As I was taking the laundry down off the line, I made an intriguing realization.
This year’s Democratic ticket is the first since 1984 without a presidential or vice presidential candidate that hails from the old Confederacy.
2008 — Obama (Illinois)/Biden (Delaware)
2004 — Kerry (Massachusetts)/Edwards (North Carolina)
2000 — Gore (Tennessee)/Lieberman (Connecticut)
1996 — Clinton (Arkansas)/Gore (Tennessee)
1992 — Clinton (Arkansas)/Gore (Tennessee)
1988 — Dukakis (Massachusetts)/Bentsen (Texas)
1984 — Mondale (Minnesota)/Ferraro (California)
On the Republican side, it’s 1996 since the ticket hasn’t had a candidate from the Confederacy. Depending, of course, upon whom McCain picks for his running mate. (I’ve said for a long while his best picks are either Haley Barbour or Mike Huckabee, as both would shore up his support with the evangelicals. Of course, I’ve said for a while that Obama’s best pick would be Wesley Clark, and we all saw how that turned out. 😆 )
2004 — Bush (Texas)/Cheney (Wyoming)
2000 — Bush (Texas)/Cheney (Wyoming)
1996 — Dole (Kansas)/Kemp (New York)
The last year when no major party presidential or vice presidential candidate came from the Confederacy?

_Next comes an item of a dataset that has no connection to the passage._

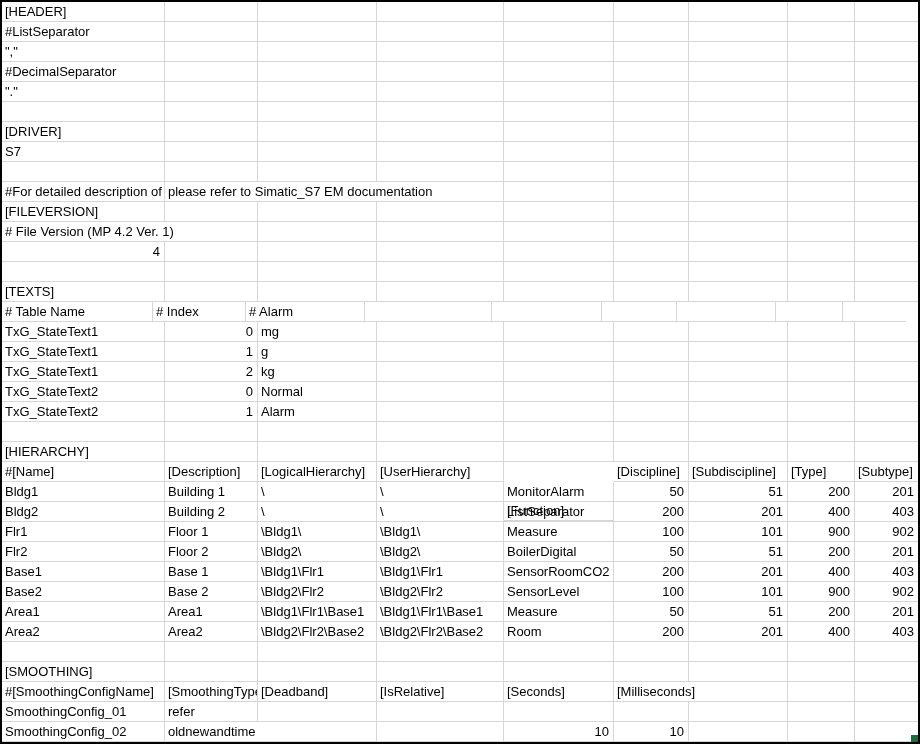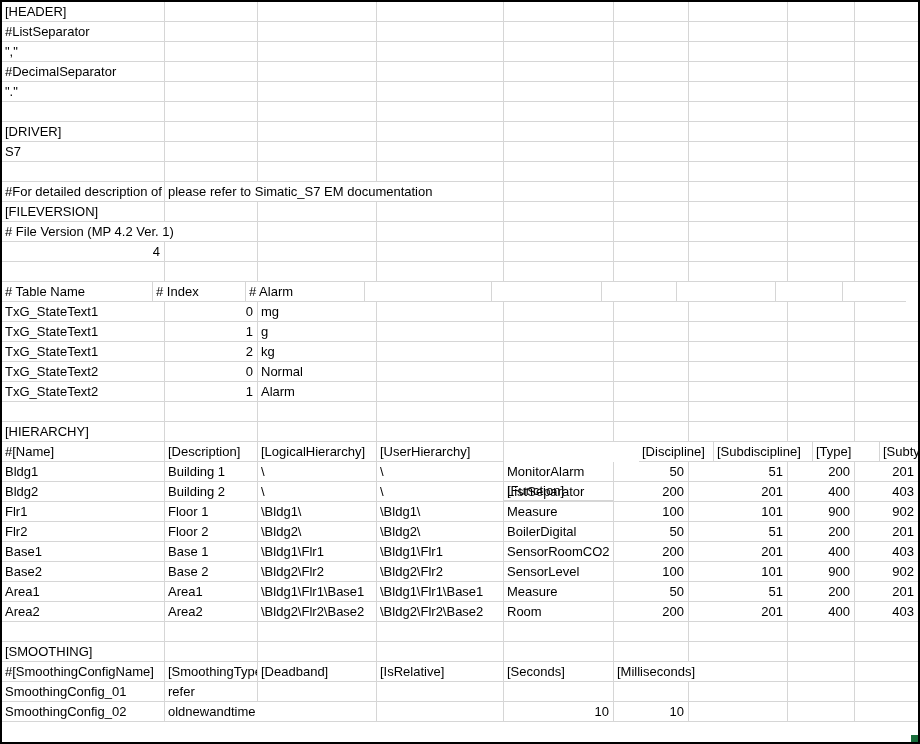"[TEXTS]" div.row { html: none -> <div> <div>[TEXTS]</div> <div></div> <div></div> <div></div> <div></div> <div></div> <div></div> <div></div> <div></div> </div> }
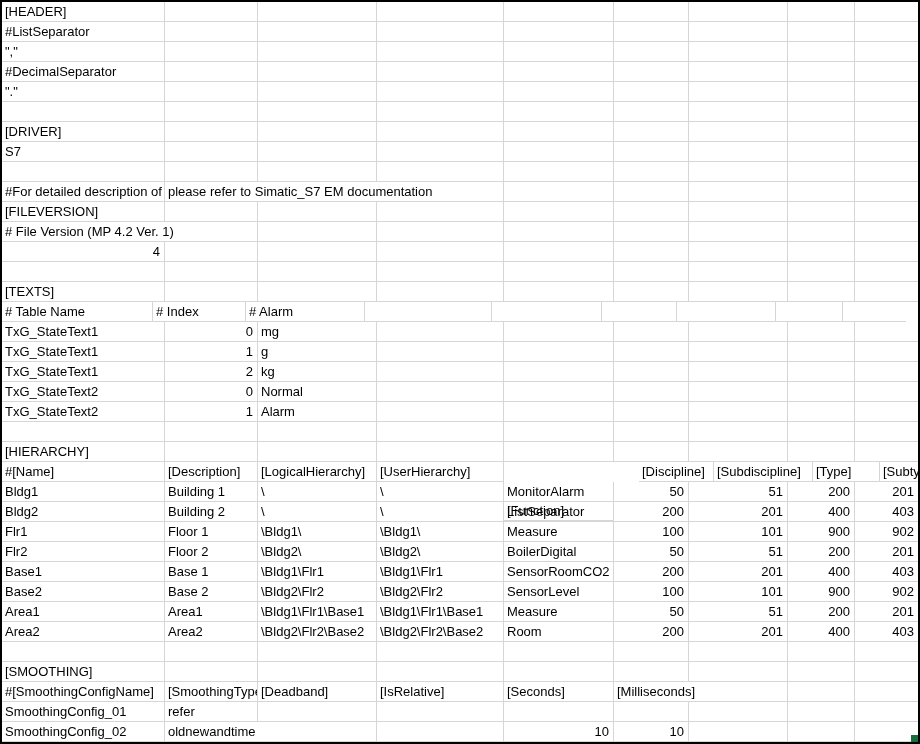"[Discipline]" div.cell { margin-left: 25px -> none }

The Republicans ran Thomas Dewey of New York and Earl Warren of California. The Democrats ran Harry Truman of Missouri and Alben Barkley of Kentucky. While neither Missouri nor Kentucky were officially states of the Confederacy, both states had sizeable populations of Confederate sympathizers and were considered, by the Confederacy, to be part of the nation.
The Democrats ran Franklin Delano Roosevelt (New York) and Henry Wallace (Iowa). The Republicans ran Wendell Willkie (New York) and Charles McNary (Oregon).
History could be made this year, depending on McCain’s pick of a vice presidential running mate. If he picks a candidate that doesn’t come from the Old South, he will be ending a major party “tradition” that has extended back at least sixty years.